Audrey is the chauffeur’s daughter at the mega-rich Larrabee estate, has always been in love with wild, womanizing William Holden (normal-looking white guy from Sunset Blvd. and Executive Suite). She goes to Paris for two-year culinary training, comes back all fashion and sophistication. Holden falls for her before she even gets home – her dream come true. They go out, and dance at a family party, but he is supposed to marry a hot girl from another rich family as part of a family business merger (Larrabee develops super plastic made of sugarcane and her family owns a cane plantation) so big brother and super business-whiz Bogart incapacitates Holden by tricking him into sitting on wine glasses, then takes Audrey out for a few days to keep her away until the wedding. One place they go: a play of The Seven Year Itch, which is the next film Wilder would make.

But Audrey is awesome, has glowing moonlight cat eyes, and is now a master chef, so Bogie falls for her himself, and at end he cancels all appointments to catch up with the boat aboard which he’s shipped her off to Paris. Romantical!

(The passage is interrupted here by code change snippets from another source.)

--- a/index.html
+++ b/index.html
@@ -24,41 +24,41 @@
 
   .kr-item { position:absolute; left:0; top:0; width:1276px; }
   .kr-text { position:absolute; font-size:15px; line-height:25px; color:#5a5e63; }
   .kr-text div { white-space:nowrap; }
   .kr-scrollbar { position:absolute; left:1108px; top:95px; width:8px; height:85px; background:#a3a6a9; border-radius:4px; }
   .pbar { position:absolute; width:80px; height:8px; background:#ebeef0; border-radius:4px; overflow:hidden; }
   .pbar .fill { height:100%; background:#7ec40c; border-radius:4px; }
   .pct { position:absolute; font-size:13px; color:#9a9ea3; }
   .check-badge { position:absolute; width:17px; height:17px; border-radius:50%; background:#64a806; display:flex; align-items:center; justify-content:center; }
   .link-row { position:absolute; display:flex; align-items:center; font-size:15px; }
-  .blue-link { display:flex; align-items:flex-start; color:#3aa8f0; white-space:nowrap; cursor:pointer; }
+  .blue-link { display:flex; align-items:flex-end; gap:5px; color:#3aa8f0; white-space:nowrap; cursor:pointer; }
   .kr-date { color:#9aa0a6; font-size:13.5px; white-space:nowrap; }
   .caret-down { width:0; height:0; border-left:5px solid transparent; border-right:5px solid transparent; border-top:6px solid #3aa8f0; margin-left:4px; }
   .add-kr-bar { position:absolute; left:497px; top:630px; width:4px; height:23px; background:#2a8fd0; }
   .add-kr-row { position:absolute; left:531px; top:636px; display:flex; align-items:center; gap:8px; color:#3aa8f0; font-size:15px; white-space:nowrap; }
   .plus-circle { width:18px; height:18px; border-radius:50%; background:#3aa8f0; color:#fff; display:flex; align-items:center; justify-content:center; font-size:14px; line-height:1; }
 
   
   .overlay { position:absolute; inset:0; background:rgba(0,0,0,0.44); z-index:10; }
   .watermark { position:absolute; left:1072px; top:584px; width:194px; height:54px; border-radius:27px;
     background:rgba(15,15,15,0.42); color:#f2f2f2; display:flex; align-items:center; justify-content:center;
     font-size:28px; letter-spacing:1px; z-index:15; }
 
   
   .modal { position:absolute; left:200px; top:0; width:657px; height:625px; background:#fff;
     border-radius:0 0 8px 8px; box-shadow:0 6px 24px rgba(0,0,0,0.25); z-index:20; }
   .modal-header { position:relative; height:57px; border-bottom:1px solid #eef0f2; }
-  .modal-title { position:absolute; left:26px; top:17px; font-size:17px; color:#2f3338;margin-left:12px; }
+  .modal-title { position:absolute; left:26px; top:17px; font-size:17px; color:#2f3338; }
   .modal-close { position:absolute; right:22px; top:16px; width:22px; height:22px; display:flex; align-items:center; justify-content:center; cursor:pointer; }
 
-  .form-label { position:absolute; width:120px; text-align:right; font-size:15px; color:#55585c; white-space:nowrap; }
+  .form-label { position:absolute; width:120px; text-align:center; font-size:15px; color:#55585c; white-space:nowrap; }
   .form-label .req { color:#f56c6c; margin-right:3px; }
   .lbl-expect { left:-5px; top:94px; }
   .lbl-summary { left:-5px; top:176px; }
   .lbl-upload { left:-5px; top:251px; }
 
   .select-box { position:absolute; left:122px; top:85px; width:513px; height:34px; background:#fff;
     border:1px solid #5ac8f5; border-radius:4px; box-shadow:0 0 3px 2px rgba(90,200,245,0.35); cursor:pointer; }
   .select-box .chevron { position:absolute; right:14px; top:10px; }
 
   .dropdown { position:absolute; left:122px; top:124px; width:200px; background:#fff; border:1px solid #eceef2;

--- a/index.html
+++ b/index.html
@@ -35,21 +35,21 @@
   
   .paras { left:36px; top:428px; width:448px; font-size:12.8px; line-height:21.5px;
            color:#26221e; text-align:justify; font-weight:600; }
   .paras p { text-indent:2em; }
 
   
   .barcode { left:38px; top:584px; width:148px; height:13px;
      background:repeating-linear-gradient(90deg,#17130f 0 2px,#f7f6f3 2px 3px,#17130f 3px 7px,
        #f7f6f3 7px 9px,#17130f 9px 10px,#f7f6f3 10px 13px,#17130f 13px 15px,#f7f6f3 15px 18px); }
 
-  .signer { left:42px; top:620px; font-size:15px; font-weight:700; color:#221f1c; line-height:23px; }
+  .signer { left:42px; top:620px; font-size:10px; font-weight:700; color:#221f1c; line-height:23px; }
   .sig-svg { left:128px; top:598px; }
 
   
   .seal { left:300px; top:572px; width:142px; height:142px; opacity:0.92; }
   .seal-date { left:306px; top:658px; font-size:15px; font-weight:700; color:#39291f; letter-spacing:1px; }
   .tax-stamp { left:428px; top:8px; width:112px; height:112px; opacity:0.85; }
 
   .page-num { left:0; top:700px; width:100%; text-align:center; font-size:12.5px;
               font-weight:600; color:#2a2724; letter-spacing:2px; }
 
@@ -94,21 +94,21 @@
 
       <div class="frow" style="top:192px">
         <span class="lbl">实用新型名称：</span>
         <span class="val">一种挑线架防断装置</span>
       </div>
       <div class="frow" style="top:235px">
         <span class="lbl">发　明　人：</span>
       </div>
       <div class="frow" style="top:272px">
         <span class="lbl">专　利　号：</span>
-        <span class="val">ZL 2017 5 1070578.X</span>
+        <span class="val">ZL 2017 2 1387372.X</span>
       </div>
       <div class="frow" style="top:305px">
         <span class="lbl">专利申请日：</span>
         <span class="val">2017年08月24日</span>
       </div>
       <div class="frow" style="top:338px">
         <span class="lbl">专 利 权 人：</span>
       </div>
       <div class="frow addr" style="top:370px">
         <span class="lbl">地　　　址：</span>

This is now the latest Bogart movie I’ve seen – he’d be dead in under three years. Normal-looking William Holden is apparently a huge star, but I can’t say he stood out in this… certainly likeable enough. Head chauffeur John Williams had juicy roles in two Hitchcock movies around the same time, later in Will Success Spoil Rock Hunter as Tony Randall’s boss who dreams of being a gardener.